Material provided:
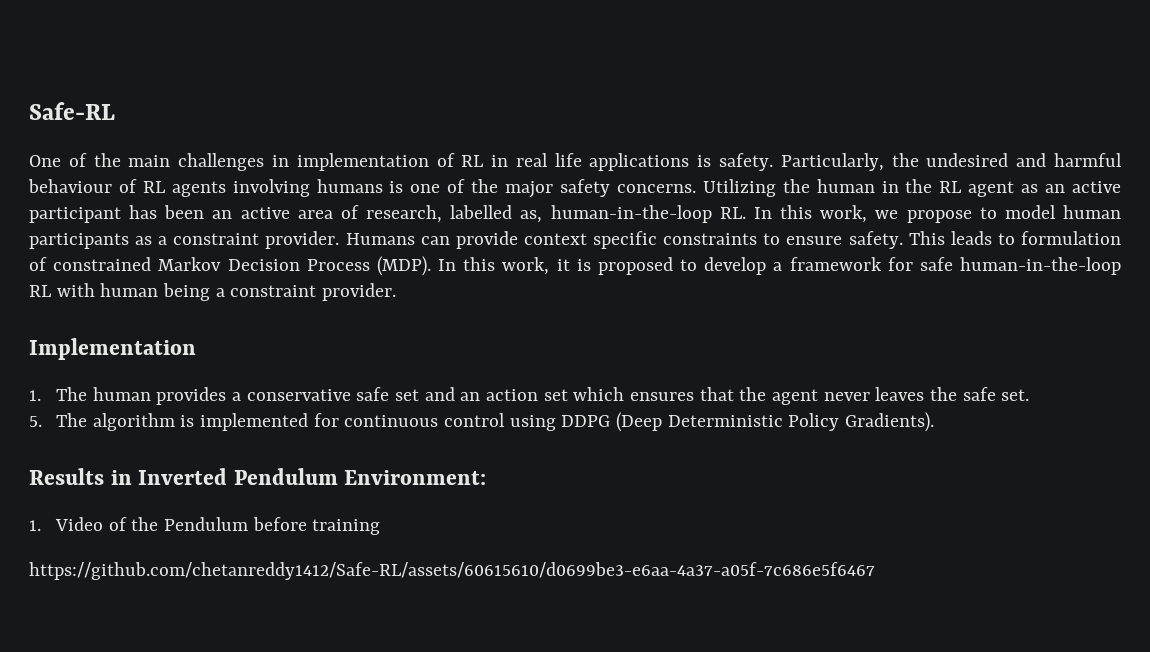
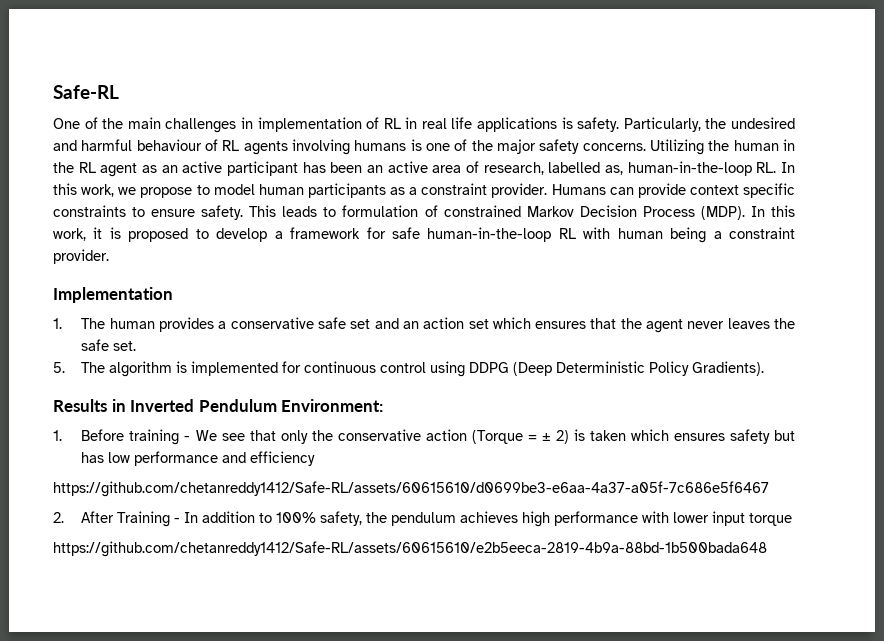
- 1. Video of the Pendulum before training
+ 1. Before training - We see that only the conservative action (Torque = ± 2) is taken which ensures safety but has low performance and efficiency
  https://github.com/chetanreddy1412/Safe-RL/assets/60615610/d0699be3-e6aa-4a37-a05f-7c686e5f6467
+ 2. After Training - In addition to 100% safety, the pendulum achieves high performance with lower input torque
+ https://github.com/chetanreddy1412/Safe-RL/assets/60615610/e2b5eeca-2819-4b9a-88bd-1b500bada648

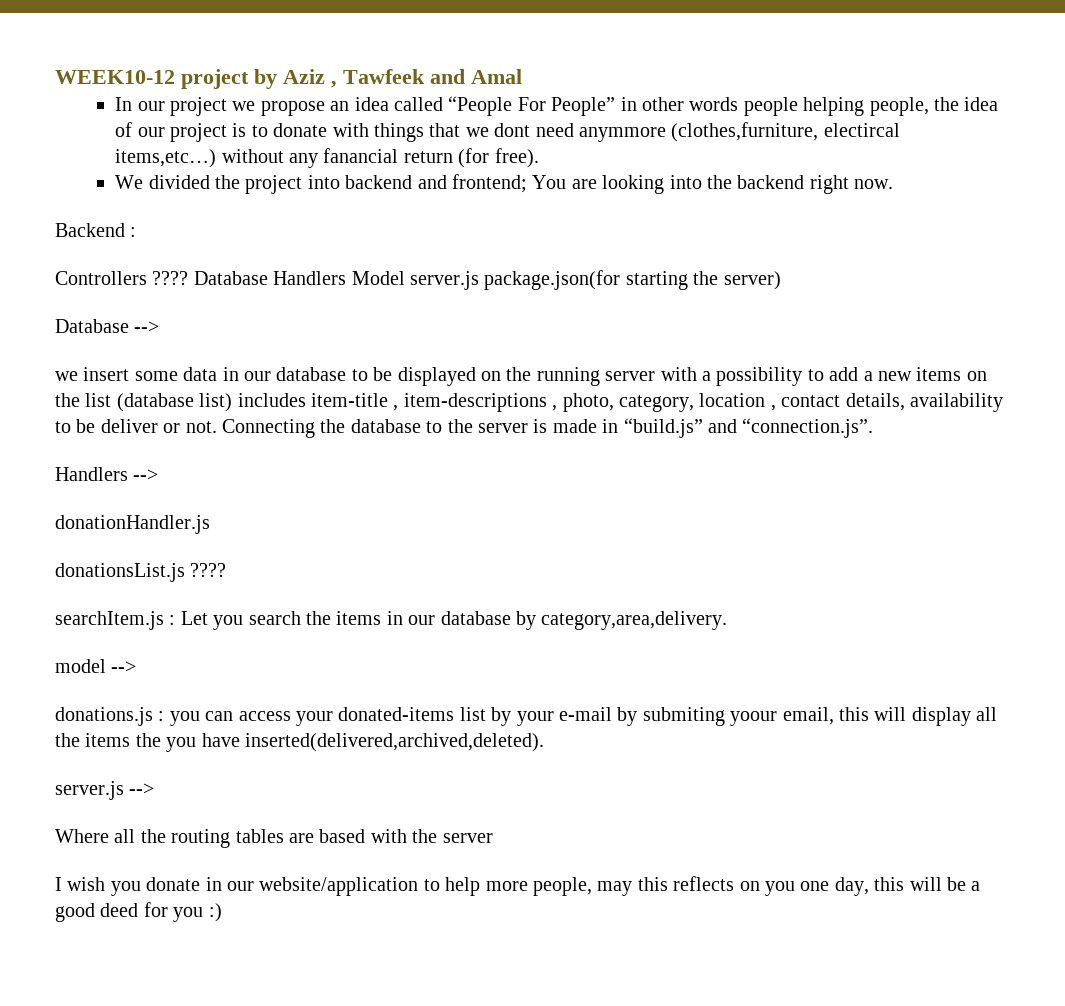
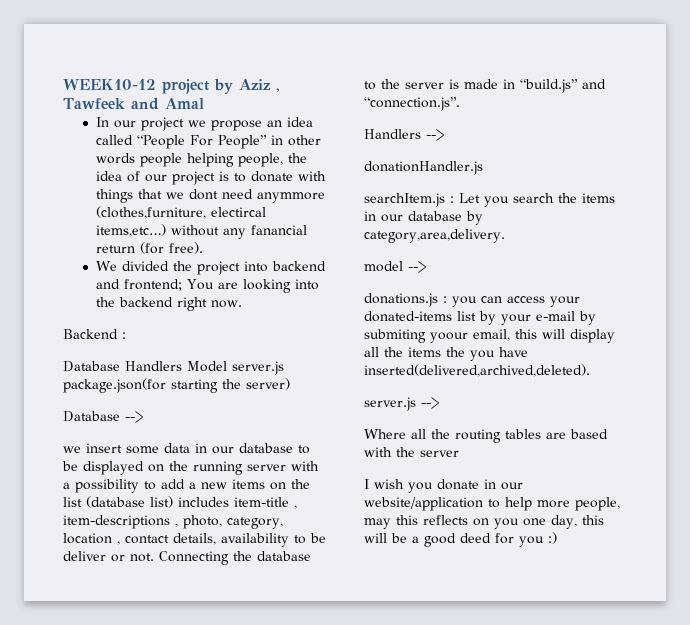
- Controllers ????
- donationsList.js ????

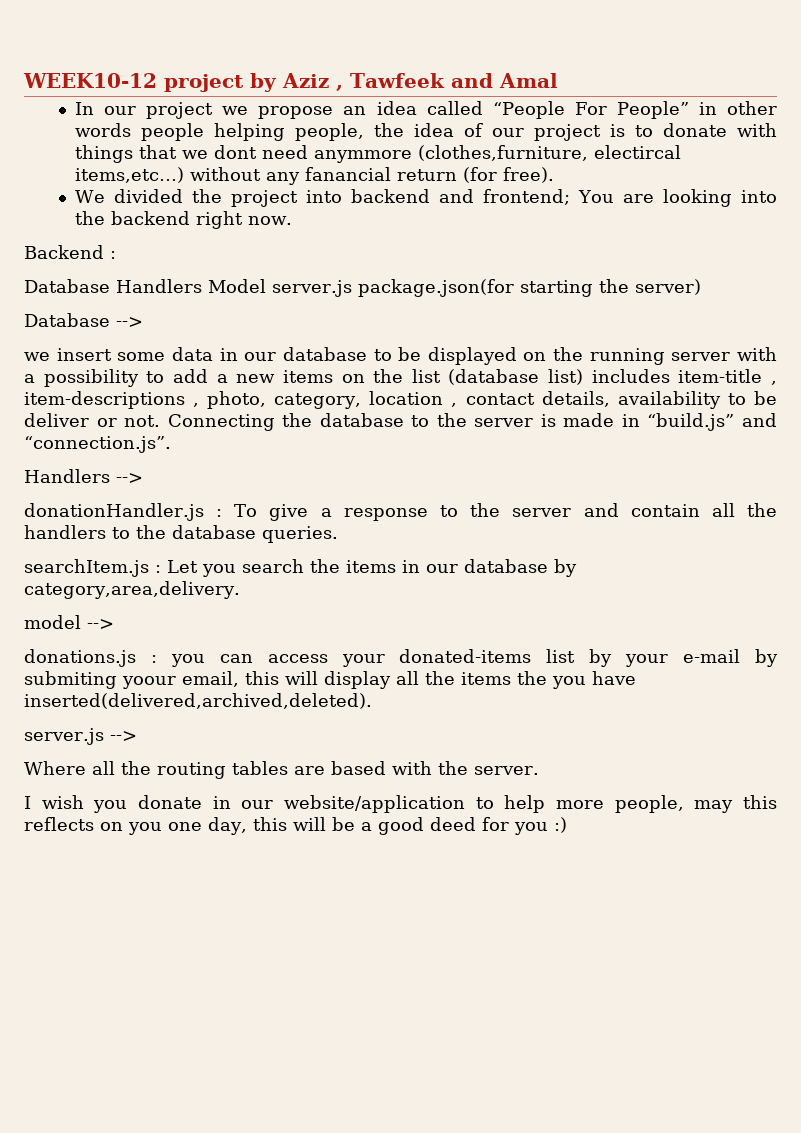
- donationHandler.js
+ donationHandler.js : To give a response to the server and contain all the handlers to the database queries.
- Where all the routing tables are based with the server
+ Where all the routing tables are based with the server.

Exercise details: When you copy the data above, keep each line exact and omit the pictures.

Written solution:
- 1. Video of the Pendulum before training
+ 1. Before training - We see that only the conservative action (Torque = ± 2) is taken which ensures safety but has low performance and efficiency
  https://github.com/chetanreddy1412/Safe-RL/assets/60615610/d0699be3-e6aa-4a37-a05f-7c686e5f6467
+ 2. After Training - In addition to 100% safety, the pendulum achieves high performance with lower input torque
+ https://github.com/chetanreddy1412/Safe-RL/assets/60615610/e2b5eeca-2819-4b9a-88bd-1b500bada648

- Controllers ????
- donationsList.js ????

- donationHandler.js
+ donationHandler.js : To give a response to the server and contain all the handlers to the database queries.
- Where all the routing tables are based with the server
+ Where all the routing tables are based with the server.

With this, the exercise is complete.